> [Exercise brief]: Among the entries that follow, the required portion opens with the line containing "The full list" and closes with the line containing "tools at https://spectra-cluster.github.io.". Give that portion again exactly, and nothing else.

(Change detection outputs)
################
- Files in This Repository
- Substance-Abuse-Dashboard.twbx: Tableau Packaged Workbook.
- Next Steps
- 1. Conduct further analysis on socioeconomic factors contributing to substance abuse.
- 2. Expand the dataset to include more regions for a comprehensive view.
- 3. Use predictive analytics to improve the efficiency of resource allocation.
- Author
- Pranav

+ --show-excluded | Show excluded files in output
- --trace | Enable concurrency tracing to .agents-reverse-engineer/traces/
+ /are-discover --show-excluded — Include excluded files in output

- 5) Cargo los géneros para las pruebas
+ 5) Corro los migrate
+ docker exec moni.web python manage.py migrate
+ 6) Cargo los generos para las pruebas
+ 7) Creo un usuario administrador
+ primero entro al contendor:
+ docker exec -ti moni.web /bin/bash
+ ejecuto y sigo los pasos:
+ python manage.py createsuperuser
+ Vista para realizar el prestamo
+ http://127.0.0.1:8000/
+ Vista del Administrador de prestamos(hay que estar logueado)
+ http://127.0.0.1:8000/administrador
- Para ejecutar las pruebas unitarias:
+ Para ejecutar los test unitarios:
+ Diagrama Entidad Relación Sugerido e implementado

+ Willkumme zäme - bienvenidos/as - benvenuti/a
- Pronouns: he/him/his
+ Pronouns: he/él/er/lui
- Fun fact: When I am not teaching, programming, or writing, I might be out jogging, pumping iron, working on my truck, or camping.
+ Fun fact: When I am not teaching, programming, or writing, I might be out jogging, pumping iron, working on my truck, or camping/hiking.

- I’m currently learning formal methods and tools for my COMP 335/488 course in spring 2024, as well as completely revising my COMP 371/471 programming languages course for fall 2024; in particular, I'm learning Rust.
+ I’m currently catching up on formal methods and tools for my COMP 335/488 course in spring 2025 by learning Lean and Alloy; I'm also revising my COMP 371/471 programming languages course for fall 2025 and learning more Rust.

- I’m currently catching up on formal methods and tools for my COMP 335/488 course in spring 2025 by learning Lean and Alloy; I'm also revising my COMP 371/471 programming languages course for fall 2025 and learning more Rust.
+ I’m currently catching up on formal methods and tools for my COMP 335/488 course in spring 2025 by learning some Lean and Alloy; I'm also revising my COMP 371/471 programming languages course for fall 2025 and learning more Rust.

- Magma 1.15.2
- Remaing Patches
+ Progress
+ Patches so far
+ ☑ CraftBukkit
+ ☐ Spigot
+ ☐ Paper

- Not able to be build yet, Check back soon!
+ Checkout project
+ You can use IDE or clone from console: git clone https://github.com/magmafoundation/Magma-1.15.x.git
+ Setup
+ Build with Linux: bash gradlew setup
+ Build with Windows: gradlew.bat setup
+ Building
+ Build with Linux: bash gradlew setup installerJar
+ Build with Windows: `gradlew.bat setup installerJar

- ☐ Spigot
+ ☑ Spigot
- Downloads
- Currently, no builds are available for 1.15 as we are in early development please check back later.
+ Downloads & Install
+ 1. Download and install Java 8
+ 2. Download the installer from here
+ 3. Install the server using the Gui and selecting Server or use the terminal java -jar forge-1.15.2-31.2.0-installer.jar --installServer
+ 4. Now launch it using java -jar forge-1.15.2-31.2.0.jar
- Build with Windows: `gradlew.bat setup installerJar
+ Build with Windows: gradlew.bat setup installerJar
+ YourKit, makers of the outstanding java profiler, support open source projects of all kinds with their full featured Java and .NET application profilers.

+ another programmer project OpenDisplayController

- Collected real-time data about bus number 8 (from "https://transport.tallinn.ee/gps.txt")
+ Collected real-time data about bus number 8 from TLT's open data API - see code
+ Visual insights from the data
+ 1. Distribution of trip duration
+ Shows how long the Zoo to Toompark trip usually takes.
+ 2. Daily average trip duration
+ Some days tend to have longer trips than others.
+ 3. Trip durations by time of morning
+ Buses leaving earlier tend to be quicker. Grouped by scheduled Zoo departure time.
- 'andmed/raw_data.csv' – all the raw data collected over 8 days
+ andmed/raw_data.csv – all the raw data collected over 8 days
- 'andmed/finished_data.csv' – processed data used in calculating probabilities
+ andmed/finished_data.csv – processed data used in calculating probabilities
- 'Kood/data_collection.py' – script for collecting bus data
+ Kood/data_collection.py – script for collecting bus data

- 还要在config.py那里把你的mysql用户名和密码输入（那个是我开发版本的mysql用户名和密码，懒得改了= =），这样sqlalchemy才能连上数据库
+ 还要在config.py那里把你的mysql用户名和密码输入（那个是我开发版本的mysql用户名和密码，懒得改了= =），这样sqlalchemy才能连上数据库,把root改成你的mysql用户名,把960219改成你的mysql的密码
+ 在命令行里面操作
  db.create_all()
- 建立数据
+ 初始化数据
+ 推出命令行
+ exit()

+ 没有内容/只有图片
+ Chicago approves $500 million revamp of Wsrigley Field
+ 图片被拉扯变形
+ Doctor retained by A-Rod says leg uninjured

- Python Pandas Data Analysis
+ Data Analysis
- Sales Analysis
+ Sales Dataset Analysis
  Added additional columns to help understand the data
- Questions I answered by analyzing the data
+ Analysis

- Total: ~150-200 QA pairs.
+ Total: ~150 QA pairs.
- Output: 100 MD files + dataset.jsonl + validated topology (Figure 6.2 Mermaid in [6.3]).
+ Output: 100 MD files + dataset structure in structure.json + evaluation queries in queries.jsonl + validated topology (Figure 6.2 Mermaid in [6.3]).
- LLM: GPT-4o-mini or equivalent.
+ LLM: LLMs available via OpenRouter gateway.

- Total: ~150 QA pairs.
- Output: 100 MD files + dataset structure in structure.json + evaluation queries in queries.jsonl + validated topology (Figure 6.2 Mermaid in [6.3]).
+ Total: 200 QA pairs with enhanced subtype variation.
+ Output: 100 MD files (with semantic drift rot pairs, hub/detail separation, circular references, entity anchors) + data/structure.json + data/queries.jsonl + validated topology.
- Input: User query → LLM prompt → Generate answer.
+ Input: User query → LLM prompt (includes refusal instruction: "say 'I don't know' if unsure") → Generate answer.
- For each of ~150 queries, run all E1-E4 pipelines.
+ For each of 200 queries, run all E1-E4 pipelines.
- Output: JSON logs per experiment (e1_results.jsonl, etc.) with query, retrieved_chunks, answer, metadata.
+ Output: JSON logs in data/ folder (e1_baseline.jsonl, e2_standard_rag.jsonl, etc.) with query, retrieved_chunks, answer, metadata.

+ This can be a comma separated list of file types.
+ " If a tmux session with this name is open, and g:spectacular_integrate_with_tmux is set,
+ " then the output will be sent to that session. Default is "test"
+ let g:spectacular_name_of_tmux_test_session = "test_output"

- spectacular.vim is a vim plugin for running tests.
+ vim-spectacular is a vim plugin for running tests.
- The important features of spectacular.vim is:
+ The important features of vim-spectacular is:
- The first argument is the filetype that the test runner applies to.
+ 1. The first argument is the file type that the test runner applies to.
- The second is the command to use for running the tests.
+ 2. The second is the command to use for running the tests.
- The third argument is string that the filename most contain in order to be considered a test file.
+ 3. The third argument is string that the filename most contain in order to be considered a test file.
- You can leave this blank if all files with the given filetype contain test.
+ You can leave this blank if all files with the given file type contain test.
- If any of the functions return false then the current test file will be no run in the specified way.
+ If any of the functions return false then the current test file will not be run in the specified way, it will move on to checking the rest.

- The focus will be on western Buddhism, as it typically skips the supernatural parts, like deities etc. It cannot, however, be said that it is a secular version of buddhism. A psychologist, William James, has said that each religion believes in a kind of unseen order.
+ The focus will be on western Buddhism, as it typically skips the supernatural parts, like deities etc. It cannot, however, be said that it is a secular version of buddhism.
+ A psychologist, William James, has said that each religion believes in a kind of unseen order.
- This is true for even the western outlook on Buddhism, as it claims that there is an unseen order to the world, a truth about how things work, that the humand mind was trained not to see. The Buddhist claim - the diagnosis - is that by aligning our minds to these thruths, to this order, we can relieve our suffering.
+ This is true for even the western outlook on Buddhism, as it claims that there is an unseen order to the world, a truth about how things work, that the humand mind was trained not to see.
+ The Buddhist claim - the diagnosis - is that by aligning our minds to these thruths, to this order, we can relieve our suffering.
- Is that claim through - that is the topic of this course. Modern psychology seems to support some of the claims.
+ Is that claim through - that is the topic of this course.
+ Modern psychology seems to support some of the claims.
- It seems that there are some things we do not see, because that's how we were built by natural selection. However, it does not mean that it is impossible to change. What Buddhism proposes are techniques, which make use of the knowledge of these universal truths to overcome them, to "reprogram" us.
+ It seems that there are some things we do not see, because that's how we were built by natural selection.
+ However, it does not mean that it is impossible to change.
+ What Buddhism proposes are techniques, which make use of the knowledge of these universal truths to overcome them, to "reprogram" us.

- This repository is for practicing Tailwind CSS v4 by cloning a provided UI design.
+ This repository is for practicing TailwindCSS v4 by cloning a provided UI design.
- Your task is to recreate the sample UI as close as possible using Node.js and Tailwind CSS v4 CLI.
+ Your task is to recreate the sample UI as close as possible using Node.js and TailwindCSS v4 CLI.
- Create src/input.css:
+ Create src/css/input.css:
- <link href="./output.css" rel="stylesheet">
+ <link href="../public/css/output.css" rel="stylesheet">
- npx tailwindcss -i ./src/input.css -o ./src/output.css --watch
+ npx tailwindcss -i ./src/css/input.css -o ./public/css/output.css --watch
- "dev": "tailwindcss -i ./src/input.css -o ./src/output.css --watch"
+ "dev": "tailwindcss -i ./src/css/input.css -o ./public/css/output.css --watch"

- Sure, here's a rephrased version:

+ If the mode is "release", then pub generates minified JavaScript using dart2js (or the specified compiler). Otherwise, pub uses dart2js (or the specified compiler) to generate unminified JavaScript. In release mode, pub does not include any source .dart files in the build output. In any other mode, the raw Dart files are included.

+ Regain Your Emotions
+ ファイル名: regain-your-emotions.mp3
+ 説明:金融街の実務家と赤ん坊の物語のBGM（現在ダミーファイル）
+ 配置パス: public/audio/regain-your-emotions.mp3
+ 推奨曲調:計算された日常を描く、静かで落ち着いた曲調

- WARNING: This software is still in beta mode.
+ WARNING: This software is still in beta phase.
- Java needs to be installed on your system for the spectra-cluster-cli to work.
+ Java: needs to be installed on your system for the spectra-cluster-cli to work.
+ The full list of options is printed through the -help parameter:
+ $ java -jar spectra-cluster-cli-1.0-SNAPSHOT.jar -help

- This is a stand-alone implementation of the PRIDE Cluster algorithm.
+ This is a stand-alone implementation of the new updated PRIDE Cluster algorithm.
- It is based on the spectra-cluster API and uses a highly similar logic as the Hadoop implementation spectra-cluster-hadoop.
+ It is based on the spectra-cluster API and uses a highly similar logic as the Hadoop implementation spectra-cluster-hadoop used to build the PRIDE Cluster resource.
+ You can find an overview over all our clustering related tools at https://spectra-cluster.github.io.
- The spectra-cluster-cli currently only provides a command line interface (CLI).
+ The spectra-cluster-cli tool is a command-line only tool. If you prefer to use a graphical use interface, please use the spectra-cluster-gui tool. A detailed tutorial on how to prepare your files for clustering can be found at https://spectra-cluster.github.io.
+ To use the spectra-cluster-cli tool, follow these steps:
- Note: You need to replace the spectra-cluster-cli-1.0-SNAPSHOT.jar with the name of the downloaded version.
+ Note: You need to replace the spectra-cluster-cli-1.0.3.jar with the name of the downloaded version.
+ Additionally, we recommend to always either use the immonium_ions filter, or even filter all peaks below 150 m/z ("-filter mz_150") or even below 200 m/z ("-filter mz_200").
################
> [Output of the task]:
+ The full list of options is printed through the -help parameter:
+ $ java -jar spectra-cluster-cli-1.0-SNAPSHOT.jar -help

- This is a stand-alone implementation of the PRIDE Cluster algorithm.
+ This is a stand-alone implementation of the new updated PRIDE Cluster algorithm.
- It is based on the spectra-cluster API and uses a highly similar logic as the Hadoop implementation spectra-cluster-hadoop.
+ It is based on the spectra-cluster API and uses a highly similar logic as the Hadoop implementation spectra-cluster-hadoop used to build the PRIDE Cluster resource.
+ You can find an overview over all our clustering related tools at https://spectra-cluster.github.io.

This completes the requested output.